Tuesday, June 21, 2011

Autism Care For Toddlers

Many parents are frightened upon finding out that their child is autistic. The prospect of raising a child who has autism is intimidating, and having an autistic child is an exercise in patience, certainly. However, it can also be just as rewarding an experience for parents as raising a normal child. Toddlers at any age and of any abilities can be a challenge, but there are some great ways to make it easier on your child as well as yourself.

Do Some Research - With the internet, this is easier than ever.
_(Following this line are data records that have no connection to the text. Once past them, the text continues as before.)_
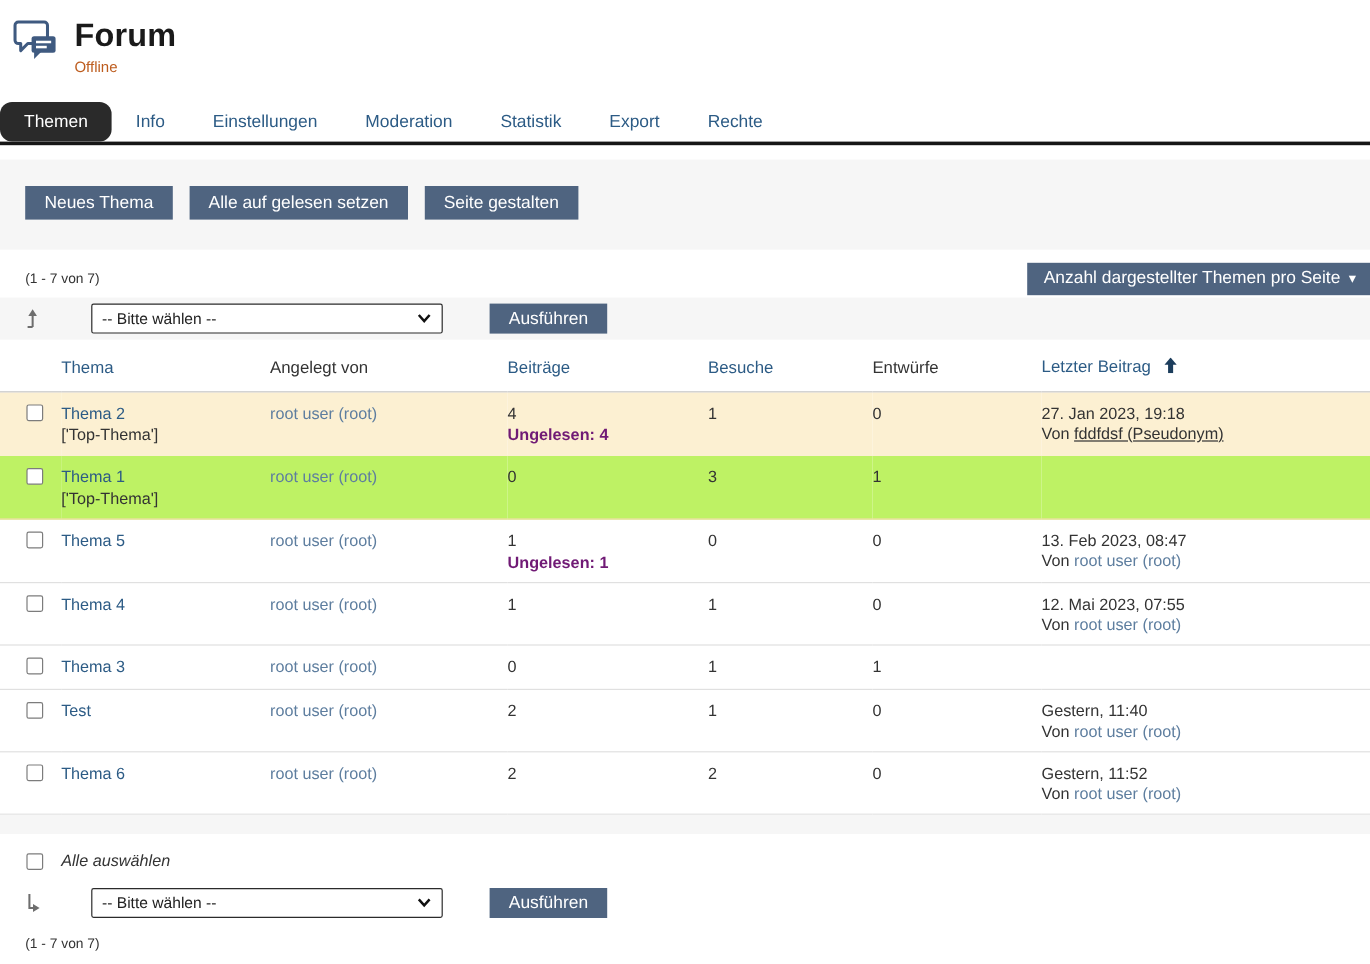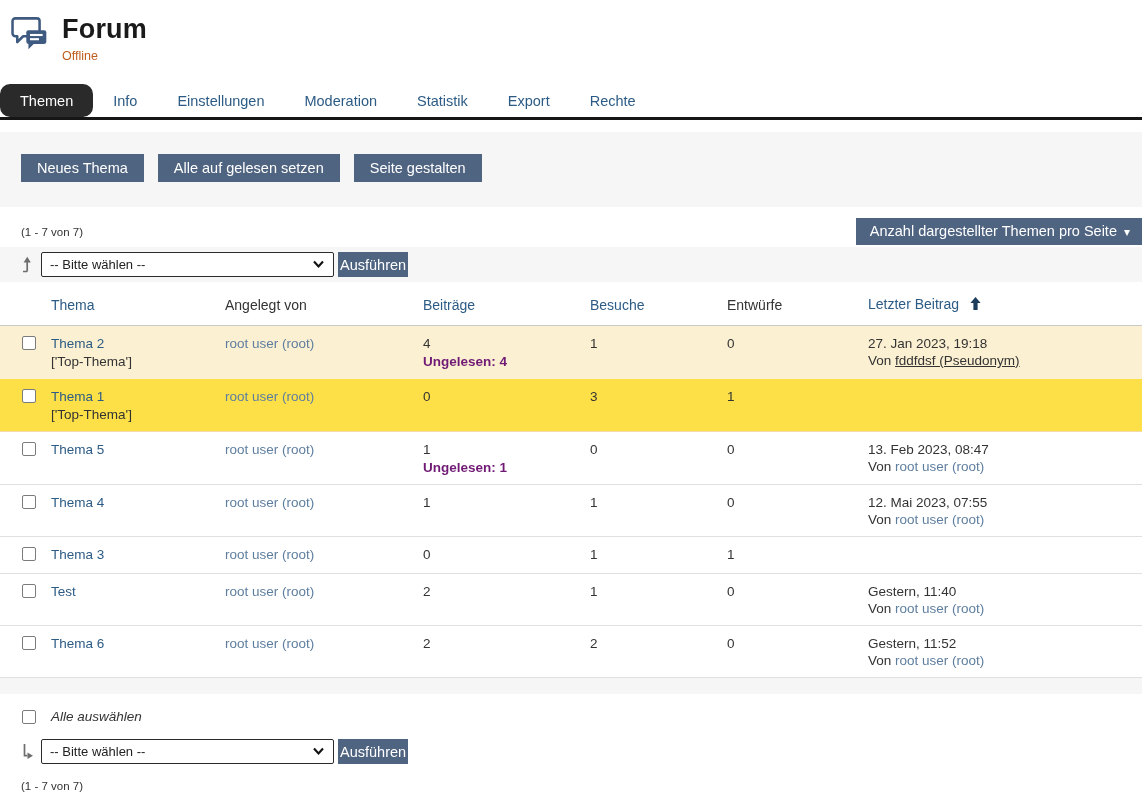"-- Bitte wählen --" .bulk-row { gap: none -> 35px }
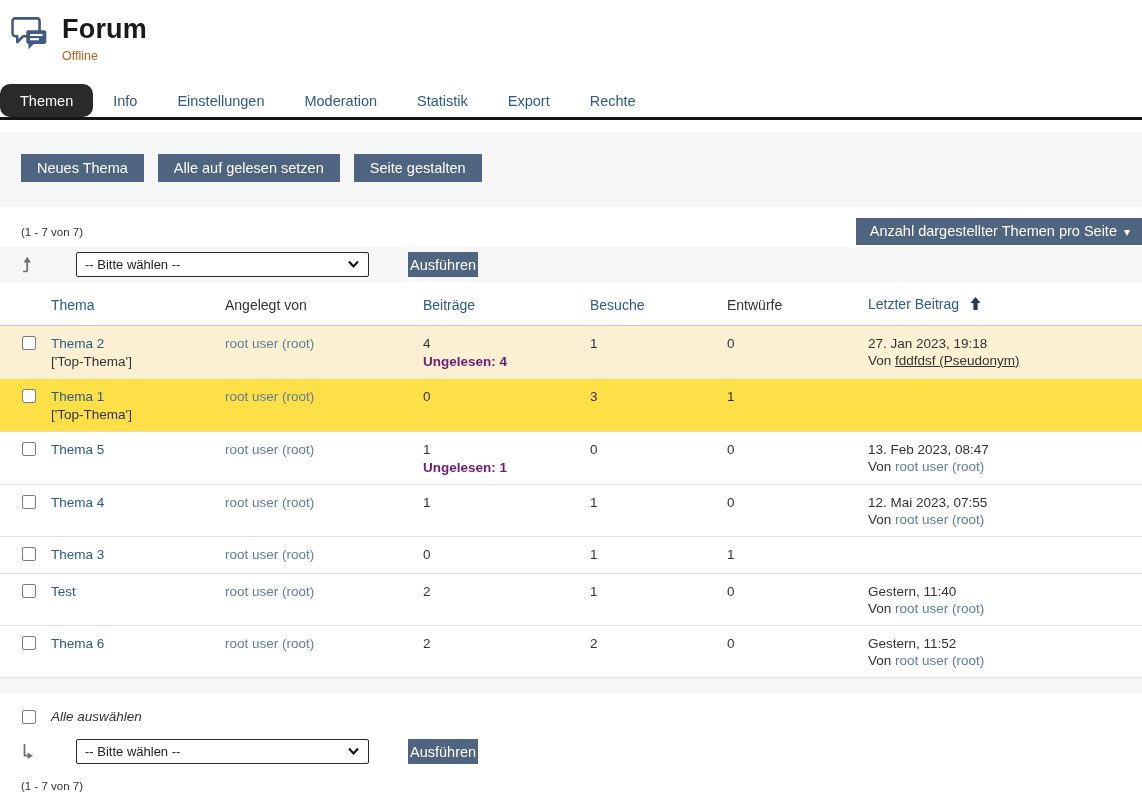"Ausführen" .exec-btn { padding: 2px 2px -> 2px 16px }
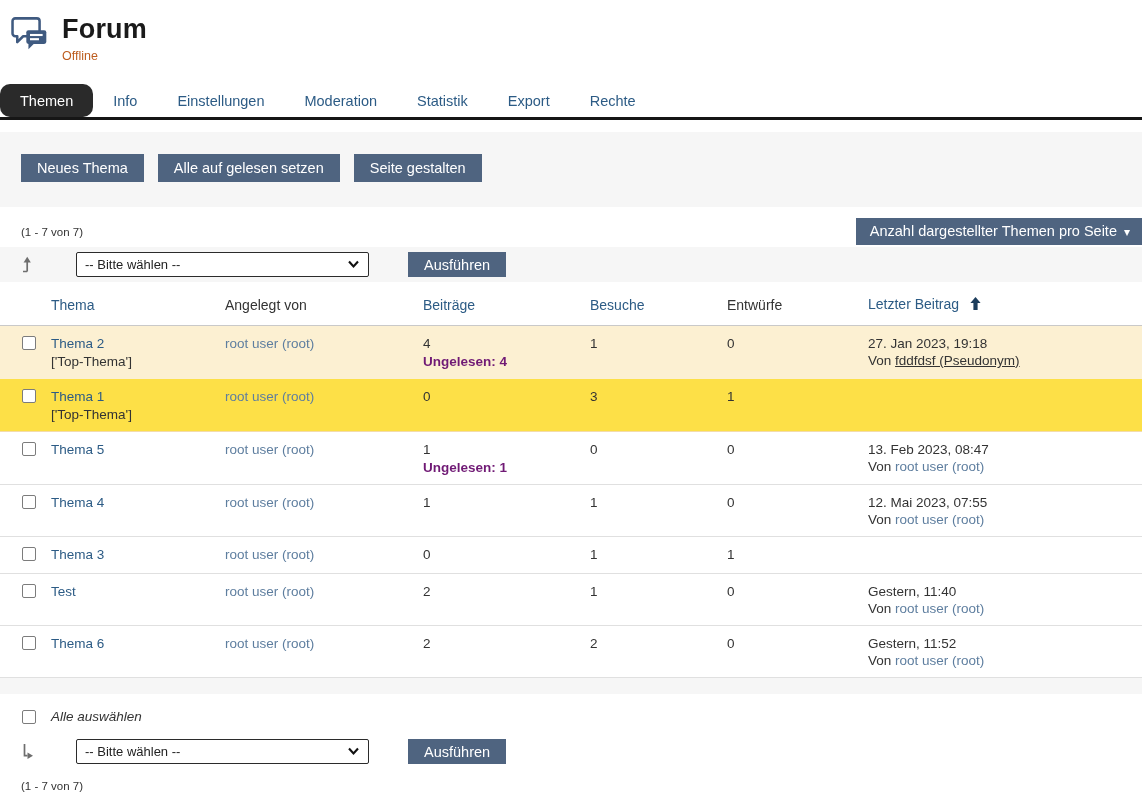"Thema 1" tr.hl2 td { background: #fde047 -> #bef264 }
Don't let the internet be the end of your resources, though. While there are many websites and forums online for parents of autistic children - and it is helpful to join some of these to network with other parents - it's also important to pick up a few books. Keep in mind that all children are different and every method suggested will not work for every child.

Get to Know Your Toddler - Autism is not a disorder that is the same from person to person. It is called the 'autism spectrum' because severity and forms vary from minor symptoms to very significant problems. A professional diagnosis can give you an accurate idea of your child's position on the spectrum, but it is up to you to learn who your child is as a person. Keep a Diary This is more for record-keeping than for a sounding board. Write down everything from foods to reactions to certain colours, textures, and environments. You can learn a great deal about which things agitate or upset your child this way. Also make note of any new symptoms you notice. Having a record of symptoms and reactions to environmental factors can help when contacting your child's doctor, as well.

Stay Attentive - It is important to pay attention. Every parent knows this, but it is all the more important when caring for a child with autism because many don't understand or have the ability to express their feelings and emotions. Children who have autism can seem cold, standoffish, and indifferent even to their parents. Don't make the mistake of assuming that they do not have those feelings, though. Many toddlers who have profound autism are unable to hug and kiss their parents and find it distressing when forced to do so. Take your child's feelings into account when considering any activities.

Create a Routine - Routine is everything to an autistic child because it gives them feelings of safety and calm. Most are frustrated very easily by a small change in routine that seems like nothing at all to you. Try to arrange for naps, meals, playtime, and outings to occur at the same time each day. It can also be helpful to create routines for certain times of day, such as bedtime. Many children who have autism are very high-strung. By removing stimulation, such as foods and television, a couple of hours before bed and performing more calming activities can help get an autistic toddler to fall asleep.